Find the vlaue of k for which the roots of the following equation are real and equal `k^(2)x^(2)-2(2k-1) x + 4=0`

To find the value of \( k \) for which the roots of the equation \( k^2 x^2 - 2(2k - 1)x + 4 = 0 \) are real and equal, we will use the condition that the discriminant of the quadratic equation must be zero. ### Step-by-Step Solution: 1. **Identify coefficients**: The given quadratic equation is in the form \( ax^2 + bx + c = 0 \). Here, we can identify: - \( a = k^2 \) - \( b = -2(2k - 1) = -4k + 2 \) - \( c = 4 \) 2. **Set up the discriminant condition**: For the roots to be real and equal, the discriminant \( D \) must be zero.

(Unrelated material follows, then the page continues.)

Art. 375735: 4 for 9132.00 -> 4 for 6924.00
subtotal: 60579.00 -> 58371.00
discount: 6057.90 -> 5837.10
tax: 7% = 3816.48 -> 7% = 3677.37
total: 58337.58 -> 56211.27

The discriminant is given by: \[ D = b^2 - 4ac \] Setting \( D = 0 \): \[ (-4k + 2)^2 - 4(k^2)(4) = 0 \] 3. **Expand the discriminant**: Calculate \( (-4k + 2)^2 \): \[ (-4k + 2)^2 = 16k^2 - 16k + 4 \] Now substitute this back into the discriminant equation: \[ 16k^2 - 16k + 4 - 16k^2 = 0 \] 4. **Simplify the equation**: The \( 16k^2 \) terms cancel out: \[ -16k + 4 = 0 \] 5. **Solve for \( k \)**: Rearranging the equation gives: \[ -16k = -4 \quad \Rightarrow \quad k = \frac{4}{16} = \frac{1}{4} \] ### Conclusion: The value of \( k \) for which the roots of the equation are real and equal is: \[ \boxed{\frac{1}{4}} \]